Ebazer Kuku did, however, call a lawyer when they tried to take his fingerprints.  On the lawyer’s advice , he told them that they had no right to detain him for more than 3 hours nor to take fingerprints without his lawyer present.

The police took a detailed written explanation regarding where he had been and what he had been doing on October 31, as well as what vehicles he owns.  They asked him also who he knows in organizations banned in Russia. 

He was then released, but says that he saw three other Crimean Tatars in the police station, all having fingerprints and DNA taken.

CHRG has given a very long list of the flagrant infringements over the detention of Ebazer Kuku, with it likely that these apply just as well to the treatment of any other Crimean Tatars targeted.  

As mentioned, it is probably too early to say that any sabotage was carried out, and at least in Ebazer Kuku’s case there is nothing to indicate that there were any legitimate grounds for his detention. 

The same can be said of Emir-Usein Kuku’s ongoing imprisonment.  Back in 2014, Kuku had reacted to the disappearances of young Crimean Tatars, the groundless armed searches, etc. under Russian occupation by joining the Crimean Contact Group on Human Rights.  There was a clear attempt to abduct him on April 20, 2015, with this turning into an FSB ‘search’ only after people came to Kuku’s assistance, and his assailants were surrounded.  Neither then, nor in charges over Facebook entries in December 2016, was there any mention of a link with Hizb ut-Tahrir, the peaceful pan-Islamist organization which is legal in Ukraine, but which Russia has decided to label ‘terrorist’.  The organization is not known to have committed any act of terrorism (or blown up power lines!) anywhere in the world, but this does not stop Russia from arresting Muslims and sentencing them to huge terms of imprisonment for alleged ‘involvement’ in the movement, no more.

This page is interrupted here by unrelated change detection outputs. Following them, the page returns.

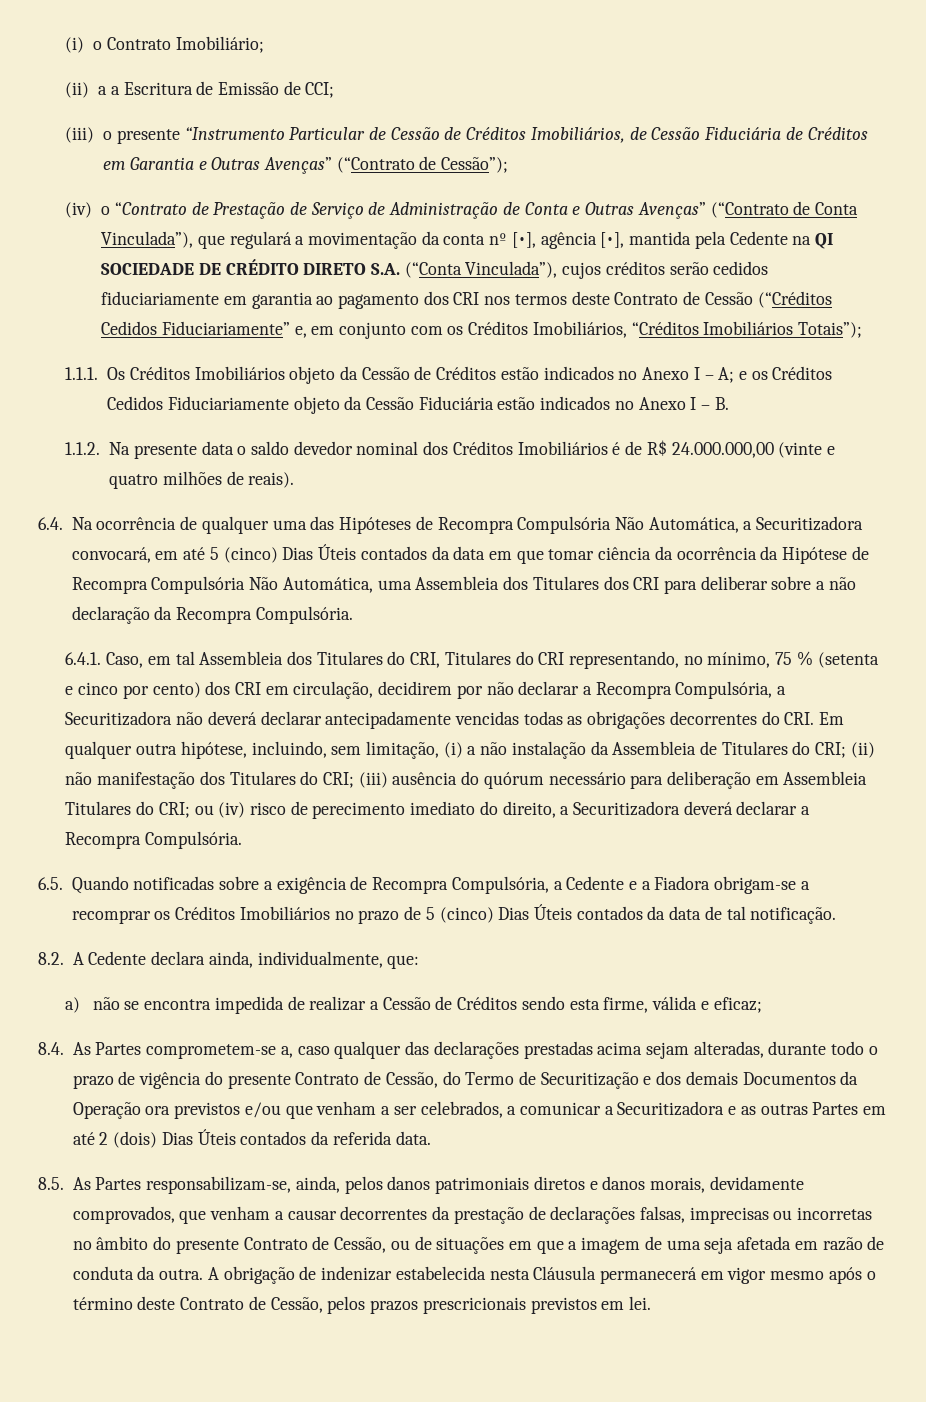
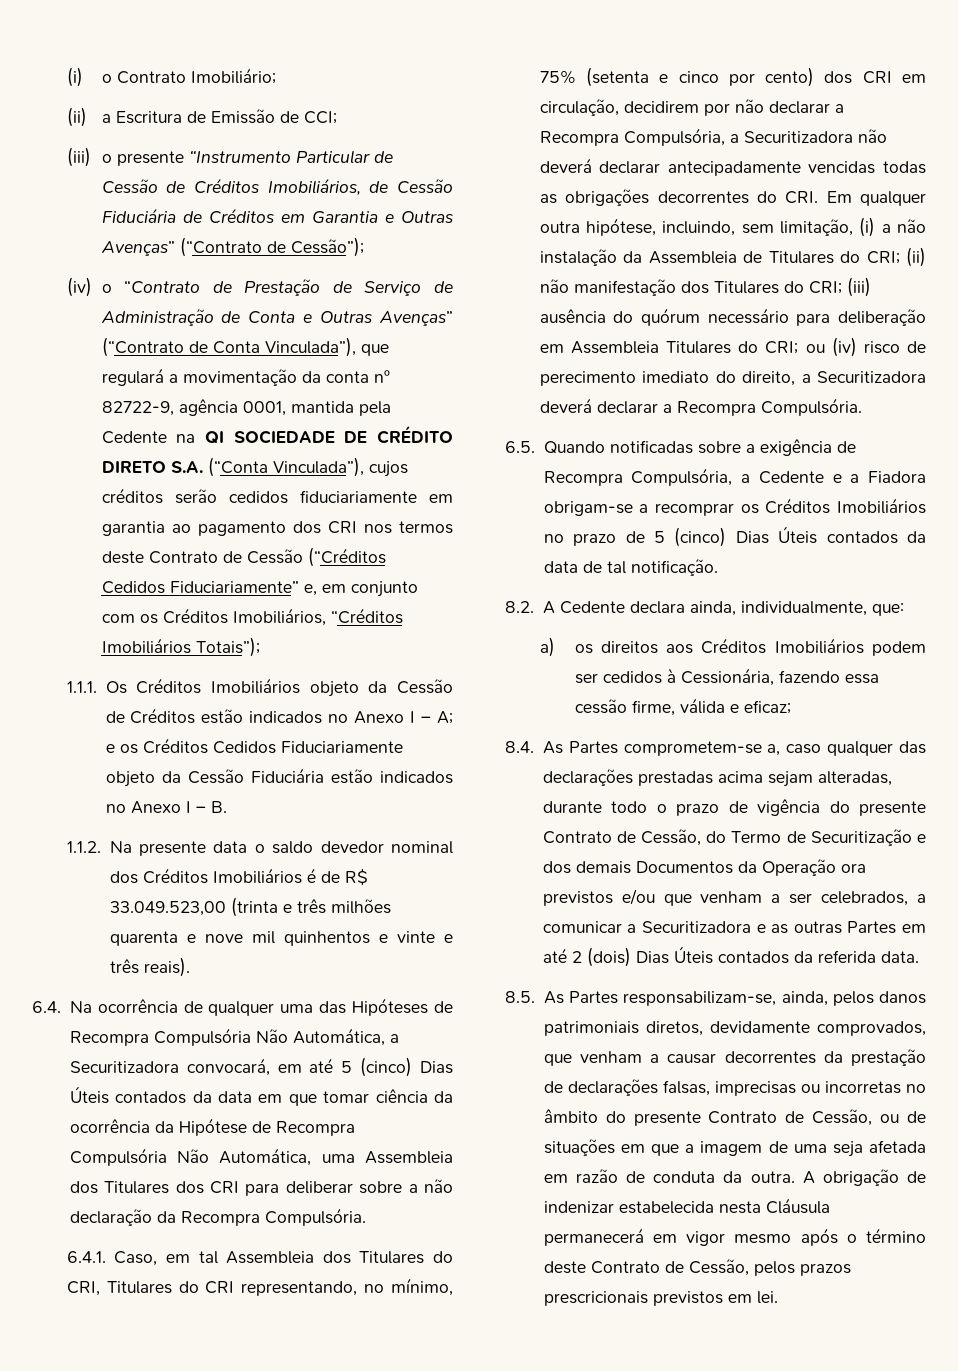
- (ii) a a Escritura de Emissão de CCI;
+ (ii) a Escritura de Emissão de CCI;
- (iv) o “Contrato de Prestação de Serviço de Administração de Conta e Outras Avenças” (“Contrato de Conta Vinculada”), que regulará a movimentação da conta nº [•], agência [•], mantida pela Cedente na QI SOCIEDADE DE CRÉDITO DIRETO S.A. (“Conta Vinculada”), cujos créditos serão cedidos fiduciariamente em garantia ao pagamento dos CRI nos termos deste Contrato de Cessão (“Créditos Cedidos Fiduciariamente” e, em conjunto com os Créditos Imobiliários, “Créditos Imobiliários Totais”);
+ (iv) o “Contrato de Prestação de Serviço de Administração de Conta e Outras Avenças” (“Contrato de Conta Vinculada”), que regulará a movimentação da conta nº 82722-9, agência 0001, mantida pela Cedente na QI SOCIEDADE DE CRÉDITO DIRETO S.A. (“Conta Vinculada”), cujos créditos serão cedidos fiduciariamente em garantia ao pagamento dos CRI nos termos deste Contrato de Cessão (“Créditos Cedidos Fiduciariamente” e, em conjunto com os Créditos Imobiliários, “Créditos Imobiliários Totais”);
- 1.1.2. Na presente data o saldo devedor nominal dos Créditos Imobiliários é de R$ 24.000.000,00 (vinte e quatro milhões de reais).
+ 1.1.2. Na presente data o saldo devedor nominal dos Créditos Imobiliários é de R$ 33.049.523,00 (trinta e três milhões quarenta e nove mil quinhentos e vinte e três reais).
- 6.4.1. Caso, em tal Assembleia dos Titulares do CRI, Titulares do CRI representando, no mínimo, 75 % (setenta e cinco por cento) dos CRI em circulação, decidirem por não declarar a Recompra Compulsória, a Securitizadora não deverá declarar antecipadamente vencidas todas as obrigações decorrentes do CRI. Em qualquer outra hipótese, incluindo, sem limitação, (i) a não instalação da Assembleia de Titulares do CRI;
+ 6.4.1. Caso, em tal Assembleia dos Titulares do CRI, Titulares do CRI representando, no mínimo, 75% (setenta e cinco por cento) dos CRI em circulação, decidirem por não declarar a Recompra Compulsória, a Securitizadora não deverá declarar antecipadamente vencidas todas as obrigações decorrentes do CRI. Em qualquer outra hipótese, incluindo, sem limitação, (i) a não instalação da Assembleia de Titulares do CRI;
- a) não se encontra impedida de realizar a Cessão de Créditos sendo esta firme, válida e eficaz;
+ a) os direitos aos Créditos Imobiliários podem ser cedidos à Cessionária, fazendo essa cessão firme, válida e eficaz;
- 8.5. As Partes responsabilizam-se, ainda, pelos danos patrimoniais diretos e danos morais, devidamente comprovados, que venham a causar decorrentes da prestação de declarações falsas, imprecisas ou incorretas no âmbito do presente Contrato de Cessão, ou de situações em que a imagem de uma seja afetada em razão de conduta da outra.
+ 8.5. As Partes responsabilizam-se, ainda, pelos danos patrimoniais diretos, devidamente comprovados, que venham a causar decorrentes da prestação de declarações falsas, imprecisas ou incorretas no âmbito do presente Contrato de Cessão, ou de situações em que a imagem de uma seja afetada em razão de conduta da outra.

On February 11, 2016, Kuku was arrested, together with Muslim Aliev; Vadim Siruk and Envir Bekirov.  Two other younger men – Arsen Dzhepparov and Refat Alimov – were arrested on April 18, 2016 and charged in this same ‘Hizb ut-Tahrir case’.

The Russian media have on several occasions produced toxic propaganda about the FSB’s ‘Hizb ut-Tahrir cases’ to mislead their audience about unwarranted searches of Crimean Tatar homes and arrests of other Crimean Tatars streaming information onto the Internet or simply standing nearby, showing totally peaceful solidarity.

It seems that the FSB is doing something similar itself. Mikhail Savva, a Russian political analyst who is now living in Ukraine, is convinced that Russia’s FSB will use the accident near Alushta, and any other emergency, to intensify repression. He predicts more people being imprisoned and further development of mechanisms for falsifying criminal prosecutions.

He does not know what happened outside Alushta, however it is telling that a similar accident cutting power supplies in Russia’s Moscow region was not automatically treated as an act of terrorism.